_Your task_: Exact transcription of the data below is required, without the images.
╔══
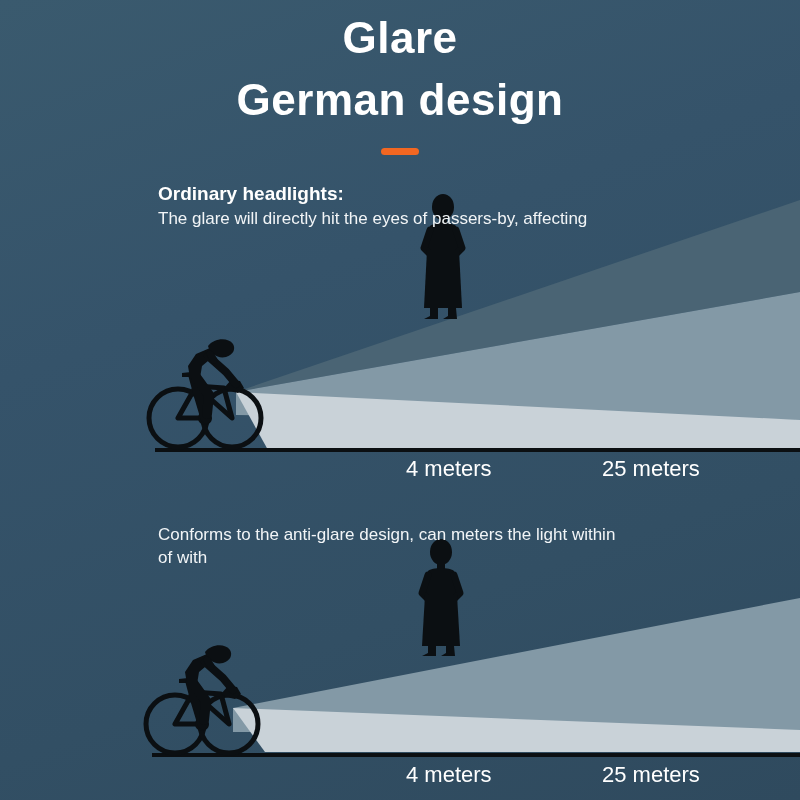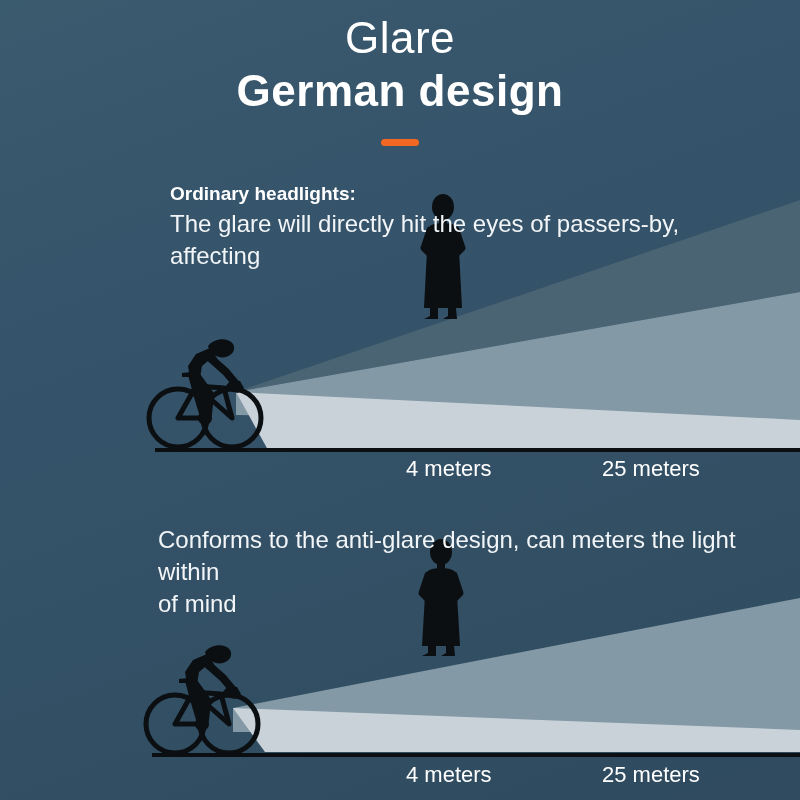--- a/index.html
+++ b/index.html
@@ -33,7 +33,7 @@
   }
   .title-line-1 {
     font-size: 44px;
-    font-weight: normal;
+    font-weight: bold;
     color: #ffffff;
     line-height: 1.0;
     margin-top: 16px;

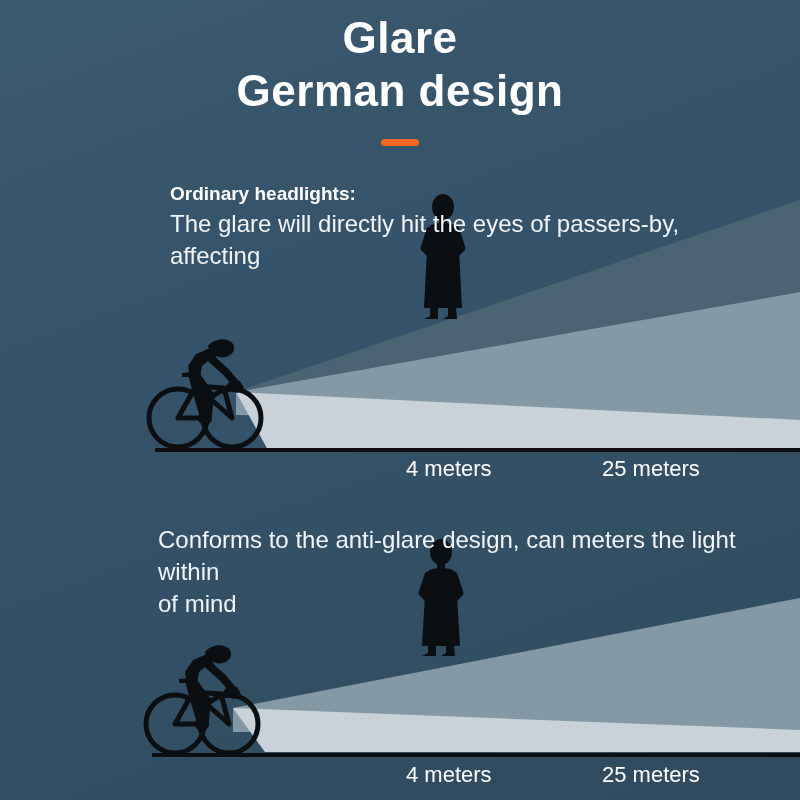--- a/index.html
+++ b/index.html
@@ -44,7 +44,7 @@
     font-weight: bold;
     color: #ffffff;
     line-height: 1.0;
-    margin-top: 9px;
+    margin-top: 18px;
     letter-spacing: 0.5px;
   }
   .accent-bar {

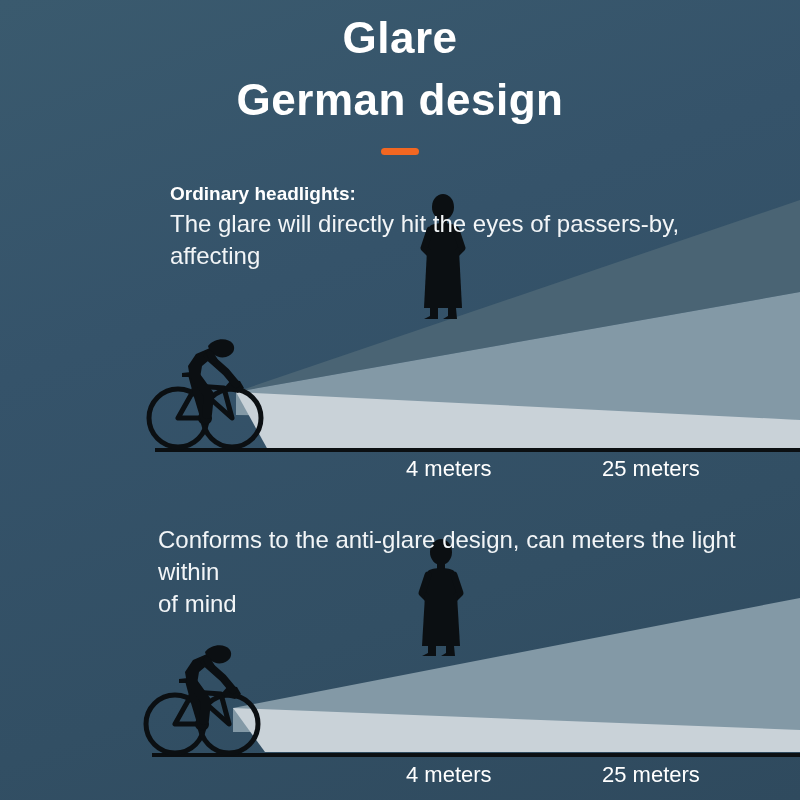--- a/index.html
+++ b/index.html
@@ -59,7 +59,7 @@
     z-index: 6;
     color: #ffffff;
   }
-  #block-ordinary { top: 182px; left: 170px; width: 600px; }
+  #block-ordinary { top: 182px; left: 158px; width: 600px; }
   #block-german   { top: 524px; left: 158px; width: 600px; }
 
   .block-heading {

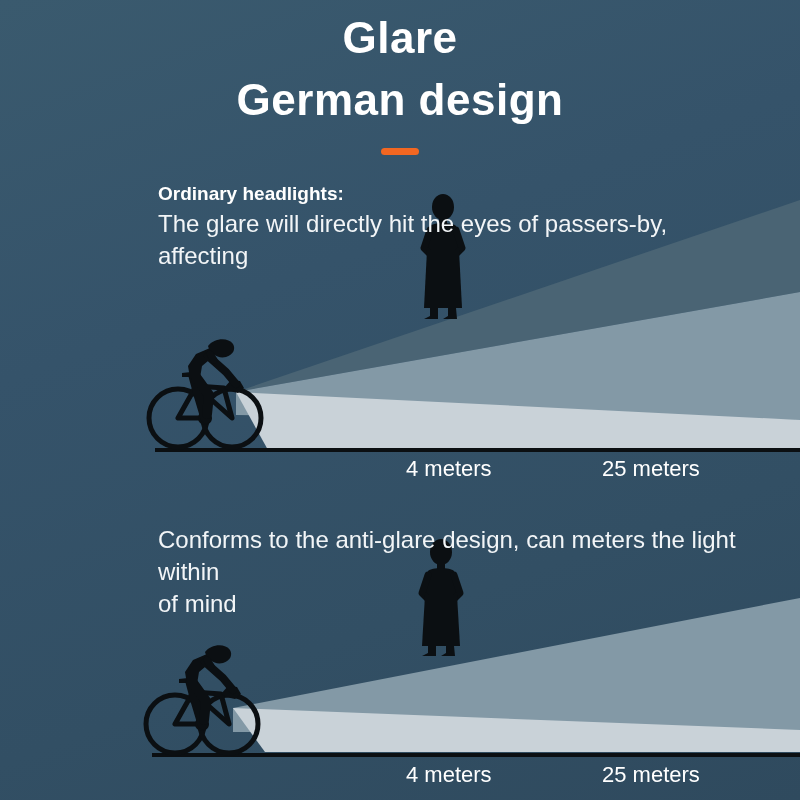--- a/index.html
+++ b/index.html
@@ -71,7 +71,7 @@
   }
   .block-heading.regular { font-weight: normal; font-size: 18.5px; }
   .block-body {
-    font-size: 24px;
+    font-size: 17px;
     font-weight: normal;
     line-height: 1.33;
     margin: 0;

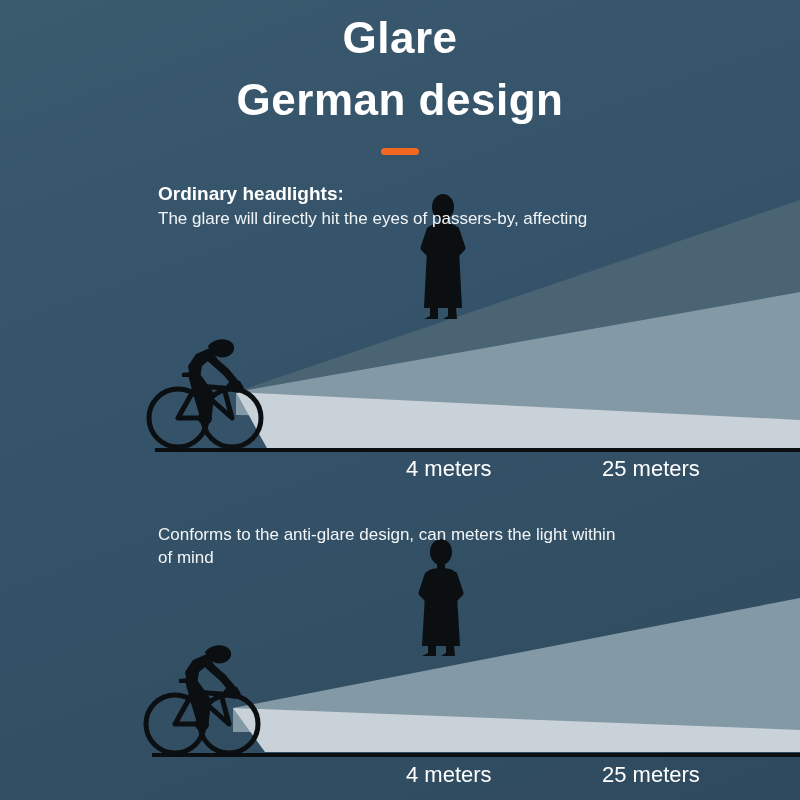--- a/index.html
+++ b/index.html
@@ -201,7 +201,7 @@
 
   <div class="text-block" id="block-german">
     <p class="block-body">Conforms to the anti-glare design, can meters the light within</p>
-    <p class="block-body">of mind</p>
+    <p class="block-body">of with</p>
   </div>
 
   <div class="measure-label" id="label-1-4m">4 meters</div>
╚══
_Solved exercise_:
--- a/index.html
+++ b/index.html
@@ -33,7 +33,7 @@
   }
   .title-line-1 {
     font-size: 44px;
-    font-weight: normal;
+    font-weight: bold;
     color: #ffffff;
     line-height: 1.0;
     margin-top: 16px;

--- a/index.html
+++ b/index.html
@@ -44,7 +44,7 @@
     font-weight: bold;
     color: #ffffff;
     line-height: 1.0;
-    margin-top: 9px;
+    margin-top: 18px;
     letter-spacing: 0.5px;
   }
   .accent-bar {

--- a/index.html
+++ b/index.html
@@ -59,7 +59,7 @@
     z-index: 6;
     color: #ffffff;
   }
-  #block-ordinary { top: 182px; left: 170px; width: 600px; }
+  #block-ordinary { top: 182px; left: 158px; width: 600px; }
   #block-german   { top: 524px; left: 158px; width: 600px; }
 
   .block-heading {

--- a/index.html
+++ b/index.html
@@ -71,7 +71,7 @@
   }
   .block-heading.regular { font-weight: normal; font-size: 18.5px; }
   .block-body {
-    font-size: 24px;
+    font-size: 17px;
     font-weight: normal;
     line-height: 1.33;
     margin: 0;

--- a/index.html
+++ b/index.html
@@ -201,7 +201,7 @@
 
   <div class="text-block" id="block-german">
     <p class="block-body">Conforms to the anti-glare design, can meters the light within</p>
-    <p class="block-body">of mind</p>
+    <p class="block-body">of with</p>
   </div>
 
   <div class="measure-label" id="label-1-4m">4 meters</div>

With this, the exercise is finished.